Peki 32 saatini meslek alanlarında geçiren bu öğrencilere haftanın 5 günü derslikte olan öğrencilerle aynı içerikteki “Türkçe, Matematik, Fizik, Kimya, Biyoloji” derslerini zorunlu kılmak ve bundan başarıyla geçmelerini beklemek ne kadar adil? Bu da MESEM’in tartışmalara konu olan başka bir çelişkisi. Bugün sanayide bir otomobil tamirciliği yapan kimseye gelip birisi "cümlede anlamda kaç net yaptın da burada kalfa-usta oldun" demeyecek yada kimse organik kimyayı bilmiyor diye bir pastacıdan pasta almaktan vazgeçmeyecek. Koşullara ve ihtiyaca uygun eğitim modelini temel alamadığımız için bugün meslek liselerinin hiçbirinde öğrenci başına bir torna makinası, bir freze makinası düşmüyor. O yüzden MTAL’dan mezun olduktan sonra kimse rahatlıkla işine başlayamıyor. Zorlanıyorlar!
Türkiye’de genç nüfus var ama üretime katacak kadrolar haline getirecek sistemimiz yok, Avrupa’da genç yok ama çalışan nüfus yetiştirecek sistemleri var. Batı’nın iyi yanlarını almak için önümüzde güncel örneklere gelin beraber bakalım. MESEM’lerimizi daha ileri taşımak için bize ışık olabilir.
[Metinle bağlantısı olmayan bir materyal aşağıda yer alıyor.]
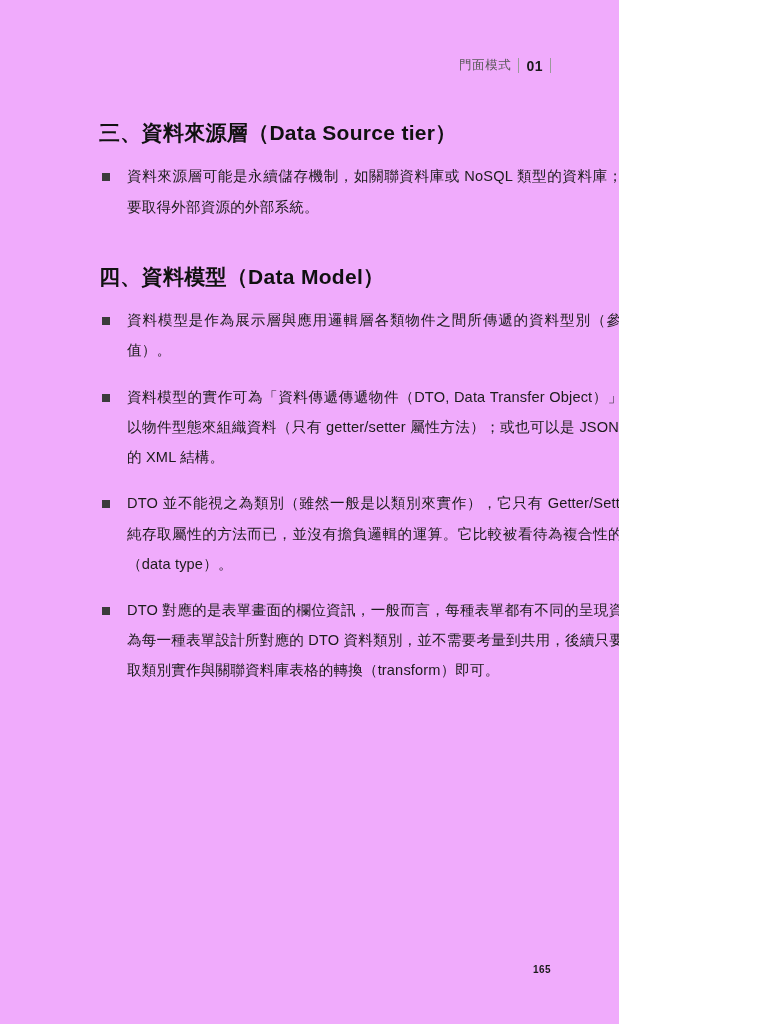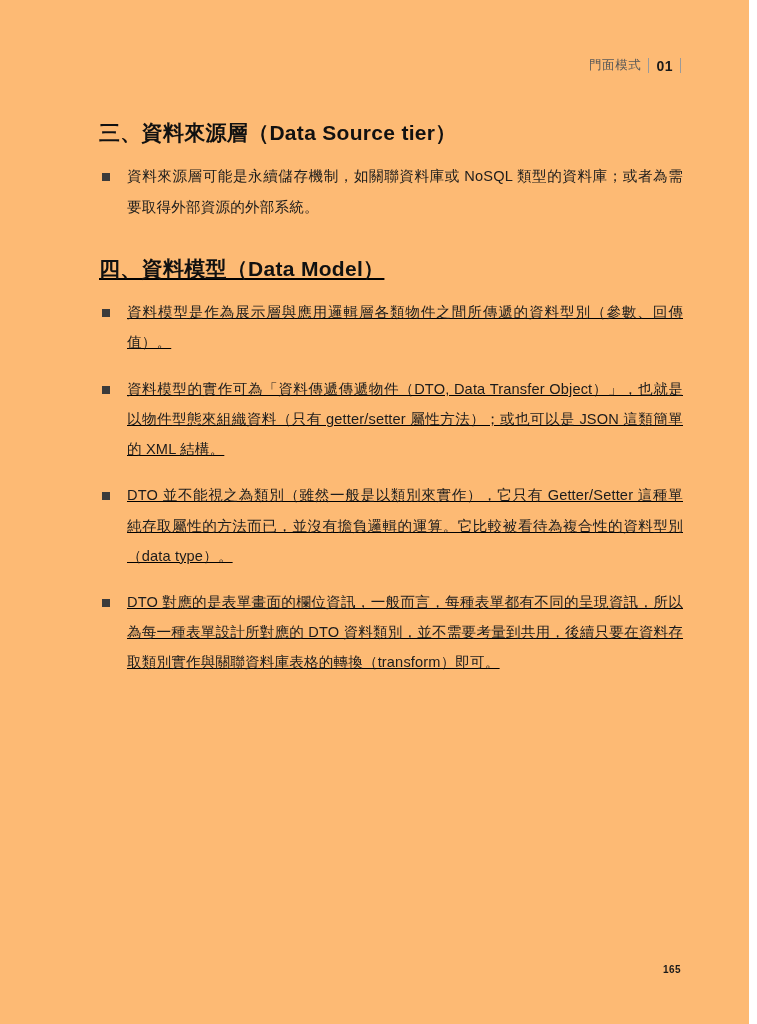"門面模式" .page { background: #fdba74 -> #f0abfc; width: 749px -> 619px }
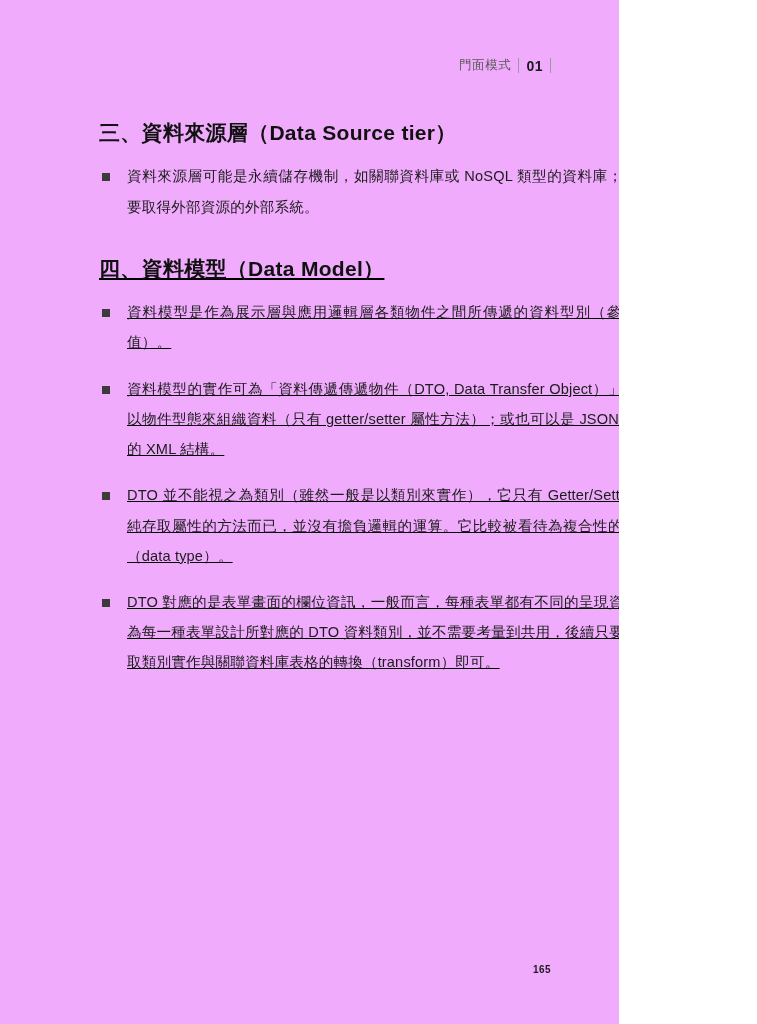"四、資料模型（Data Model）" #section-2 { margin-top: 32px -> 40px; text-decoration: underline -> none }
Hollanda'da bulunan bir meslek lisesinden bahsedeceğim. Hem de bu lisede öğretmen yok! Bu lise SOML vakfının açtığı bir lise olup adı AGORA'dır. Bu lisede 12-16 yaş aralığında çocuklar gruplar halinde projeler üretip meslekler öğreniyor. Öğrenciler birbirlerinden öğreniyorlar ve temel bir eksiklik temel bir öğrenim gerektiği durumda yardımcı danışmanlar geliyor. Bizim okullarımızdaki Türkçe, Matematik gibi dersleri de öğretmenler vermiyor yine danışmanlar gelip anlatıyorlar veya konusuna göre o alanda uzman olan veliler gelip ders veriyorlar. Zaten genellikle bu veliler “danışman” olarak görev yapıyor. Bu sistem insan kaynağını da bize doğru kullanmayı hatırlatıyor.
Hem insan yetiştiren hem de kaynakları doğru kullanan merkezler ülkemiz için mümküm. Bugün MESEM’lere sadece kör iktidar karşıtlığından çözümsüz eleştiri yapanlar da MESEM’leri ileri taşıma gayesi taşımayıp eleştirilere kulaklarını kapatanlar da aynı yanlışın içindeler. Oysaki üreten bir Türkiye için çalışan gençliği yaratmak için bir olmalı ve çalışmalıyız. Türk gençliği olarak çalışmaya hazırız. Sanılanın aksine, can güvenliğimizin sağlandığı, emeğimizin karşılığını aldığımız iş alanlarında ter dökmek bizler için mutluluk kaynağıdır. Atatürk'ün Türk gençliğine biçtiği görevlerden bir de çalışkan olmaktır. MESEM’ler çalışkan gençliği yaratma noktasında önemli bir araçtır. Siyasiler, bu aracı, iktidar kavgaları uğruna yıpratmak yerine gençliğin oralara teşvik edecek koşulların sağlanması için yarışmalıdır.